Pour les habitants de Mechora, l'incertitude n'est pas une question théorique. L'État reconnaît le prix lié à la vie dans une localité menacée et éloignée et accorde même un avantage en pratique, mais ne permet pas aux familles et aux entreprises de savoir si elles pourront compter dessus à long terme. Une famille ne peut pas planifier un déménagement ou l'achat d'une maison, et une entreprise ne peut pas calculer un investissement à long terme sur la base d'un avantage dont l'avenir dépend d'une autre lutte politique.

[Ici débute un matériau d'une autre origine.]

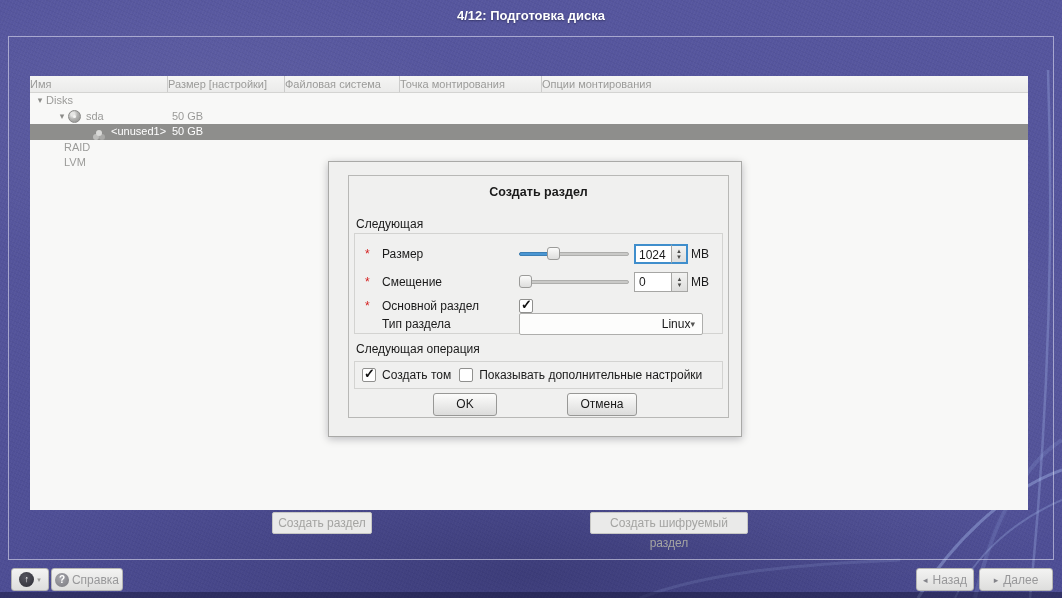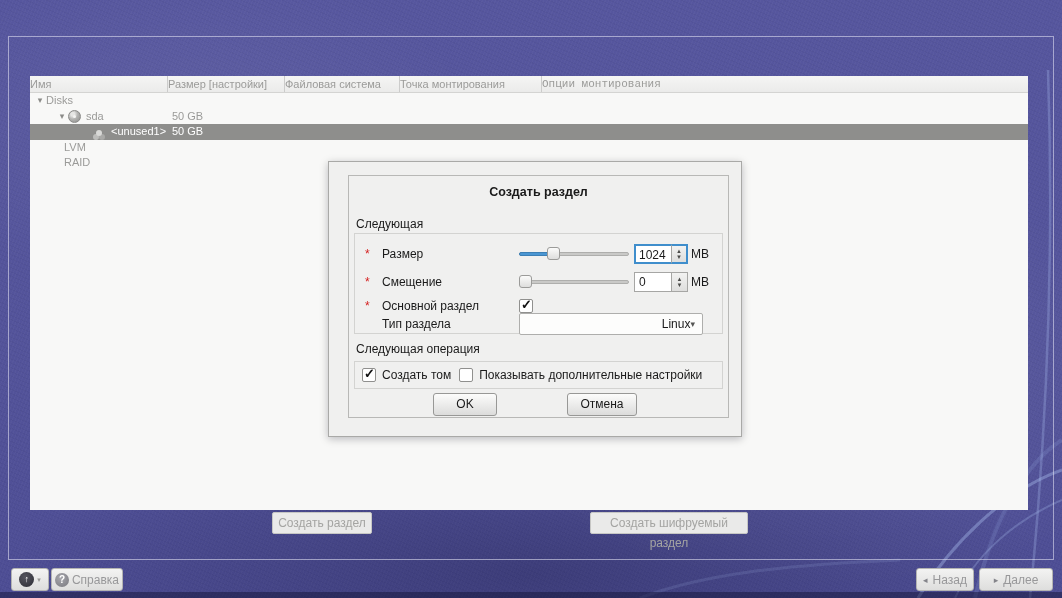--- a/index.html
+++ b/index.html
@@ -146,6 +146,7 @@
     <path d="M 640 598 C 700 575, 780 565, 900 560" fill="none" stroke="rgba(170,190,238,0.15)" stroke-width="3"></path>
   </svg>
 
+  <div class="titlebar">4/12: Подготовка диска</div>
 
   <div class="frame"></div>
 

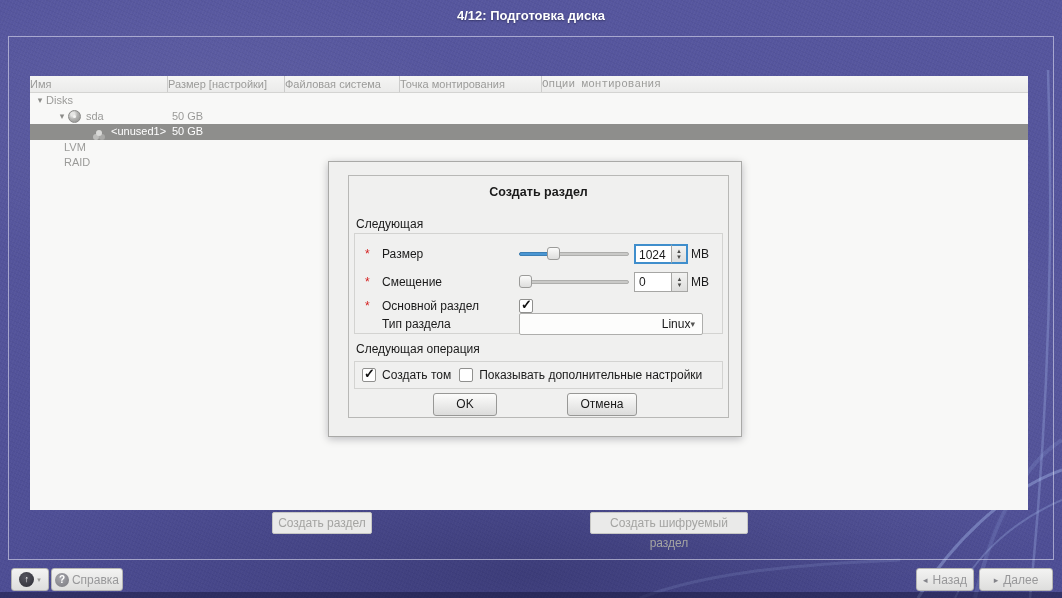--- a/index.html
+++ b/index.html
@@ -43,7 +43,7 @@
     background:linear-gradient(#f5f5f4,#ebebea);
     border-bottom:1px solid #d4d4d2; }
   .th { padding-left:0; border-right:1px solid #cccccb; overflow:hidden; white-space:nowrap; }
-  .c1 { width:138px; } .c2 { width:117px; } .c3 { width:115px; } .c4 { width:142px; } .c5 { flex:1; border-right:none;font-family:Liberation Mono, monospace; }
+  .c1 { width:138px; } .c2 { width:117px; } .c3 { width:115px; } .c4 { width:142px; } .c5 { flex:1; border-right:none; }
   .trow { display:flex; height:15.5px; line-height:15.5px; white-space:nowrap; cursor:default; }
   .trow .cell { display:flex; align-items:center; overflow:hidden; }
   .trow.sel { background:#8e8e8c; color:#ffffff; }

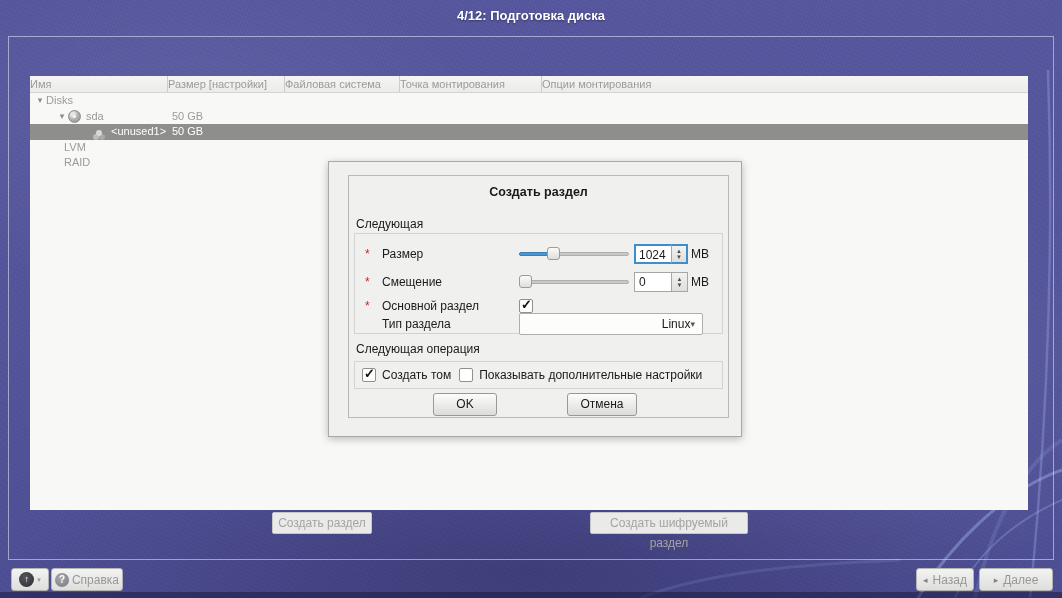--- a/index.html
+++ b/index.html
@@ -183,10 +183,10 @@
         <div class="cell c5"></div>
     </div>
     <div class="trow">
+      <div class="cell c1 pad34">RAID</div>
+    </div>
+    <div class="trow">
       <div class="cell c1 pad34">LVM</div>
-    </div>
-    <div class="trow">
-      <div class="cell c1 pad34">RAID</div>
     </div>
   </div>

Une politique permanente a également une importance macroéconomique. Lorsque les règles du jeu sont connues des années à l'avance, tout le marché s'organise autour d'elles : les entrepreneurs planifient la construction, les entreprises calculent la rentabilité, les employeurs recrutent des employés et les familles s'installent. Ainsi, l'avantage fiscal se transforme d'une réponse ponctuelle en un levier de croissance régionale. Lorsqu'il dépend à chaque fois d'une commission, d'une ordonnance temporaire ou d'une lutte politique renouvelée, le marché ne l'évalue pas comme une réalité stable — et donc son impact reste limité.

L'État alloue l'argent de toute façon. La question est de savoir s'il s'agira d'une dépense temporaire ou d'un investissement qui entraînera dans son sillage des capitaux privés, de l'emploi et du développement. Les communautés frontalières fortes ne sont pas un intérêt sectoriel et ne sont pas une promesse électorale. Elles sont une composante fondamentale de la résilience de l'État d'Israël.

Tirael Cohen est la présidente et fondatrice de « Kadma - Établissement de jeunes ».